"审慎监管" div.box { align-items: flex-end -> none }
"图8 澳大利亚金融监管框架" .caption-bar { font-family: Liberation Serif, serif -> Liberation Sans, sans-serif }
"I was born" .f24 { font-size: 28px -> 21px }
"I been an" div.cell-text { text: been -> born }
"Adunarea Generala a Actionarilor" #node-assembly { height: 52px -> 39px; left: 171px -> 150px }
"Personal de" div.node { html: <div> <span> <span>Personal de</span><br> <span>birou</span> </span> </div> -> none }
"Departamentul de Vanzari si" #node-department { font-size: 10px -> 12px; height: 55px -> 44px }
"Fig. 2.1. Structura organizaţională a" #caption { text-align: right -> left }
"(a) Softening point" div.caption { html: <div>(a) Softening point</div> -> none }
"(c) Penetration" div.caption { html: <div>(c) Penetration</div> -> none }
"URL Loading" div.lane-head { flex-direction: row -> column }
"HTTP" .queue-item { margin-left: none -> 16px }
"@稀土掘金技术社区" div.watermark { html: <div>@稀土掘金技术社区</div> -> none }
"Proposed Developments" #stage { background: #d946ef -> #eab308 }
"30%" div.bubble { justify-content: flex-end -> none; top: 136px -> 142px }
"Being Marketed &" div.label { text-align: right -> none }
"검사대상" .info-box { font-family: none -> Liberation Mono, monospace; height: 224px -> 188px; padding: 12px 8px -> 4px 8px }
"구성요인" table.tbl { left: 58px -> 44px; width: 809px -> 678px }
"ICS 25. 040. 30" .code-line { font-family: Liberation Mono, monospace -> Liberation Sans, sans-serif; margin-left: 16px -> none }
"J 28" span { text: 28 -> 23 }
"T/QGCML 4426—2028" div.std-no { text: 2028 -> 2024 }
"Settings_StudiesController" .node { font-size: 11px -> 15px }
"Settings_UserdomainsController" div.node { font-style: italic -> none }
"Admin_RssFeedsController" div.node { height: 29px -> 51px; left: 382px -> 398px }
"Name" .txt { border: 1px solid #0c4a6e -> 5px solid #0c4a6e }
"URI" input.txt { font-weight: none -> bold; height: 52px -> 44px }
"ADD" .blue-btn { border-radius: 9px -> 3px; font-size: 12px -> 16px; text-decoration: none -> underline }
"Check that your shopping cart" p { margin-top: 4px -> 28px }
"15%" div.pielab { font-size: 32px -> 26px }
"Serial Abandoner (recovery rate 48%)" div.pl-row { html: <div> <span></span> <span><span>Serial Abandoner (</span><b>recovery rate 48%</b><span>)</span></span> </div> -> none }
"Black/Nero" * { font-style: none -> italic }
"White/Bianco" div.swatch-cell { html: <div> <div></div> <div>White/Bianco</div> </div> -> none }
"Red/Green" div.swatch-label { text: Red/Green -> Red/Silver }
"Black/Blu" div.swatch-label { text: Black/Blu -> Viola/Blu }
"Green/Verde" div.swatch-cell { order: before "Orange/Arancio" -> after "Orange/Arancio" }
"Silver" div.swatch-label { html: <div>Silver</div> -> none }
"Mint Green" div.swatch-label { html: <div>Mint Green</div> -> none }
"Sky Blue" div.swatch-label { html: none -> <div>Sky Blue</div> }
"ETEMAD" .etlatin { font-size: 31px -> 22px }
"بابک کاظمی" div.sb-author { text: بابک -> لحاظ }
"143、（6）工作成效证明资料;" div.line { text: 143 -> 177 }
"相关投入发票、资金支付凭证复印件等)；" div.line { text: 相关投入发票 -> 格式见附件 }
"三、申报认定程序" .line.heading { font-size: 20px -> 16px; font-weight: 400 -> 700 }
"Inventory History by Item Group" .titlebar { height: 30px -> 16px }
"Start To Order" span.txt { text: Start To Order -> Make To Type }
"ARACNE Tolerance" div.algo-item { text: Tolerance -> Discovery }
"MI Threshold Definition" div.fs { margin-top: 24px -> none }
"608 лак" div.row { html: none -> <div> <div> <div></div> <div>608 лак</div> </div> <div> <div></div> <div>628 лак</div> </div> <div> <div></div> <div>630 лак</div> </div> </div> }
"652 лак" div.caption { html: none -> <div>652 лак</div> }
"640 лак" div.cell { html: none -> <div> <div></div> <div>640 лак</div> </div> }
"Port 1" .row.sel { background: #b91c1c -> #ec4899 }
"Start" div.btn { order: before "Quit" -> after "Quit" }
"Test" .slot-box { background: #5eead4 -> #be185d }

•••••

**WORK REQUEST:** Only the lines holding "caption" are wanted, so copy each of them from the material.

**YOUR RESPONSE:**
"图8 澳大利亚金融监管框架" .caption-bar { font-family: Liberation Serif, serif -> Liberation Sans, sans-serif }
"Fig. 2.1. Structura organizaţională a" #caption { text-align: right -> left }
"(a) Softening point" div.caption { html: <div>(a) Softening point</div> -> none }
"(c) Penetration" div.caption { html: <div>(c) Penetration</div> -> none }
"652 лак" div.caption { html: none -> <div>652 лак</div> }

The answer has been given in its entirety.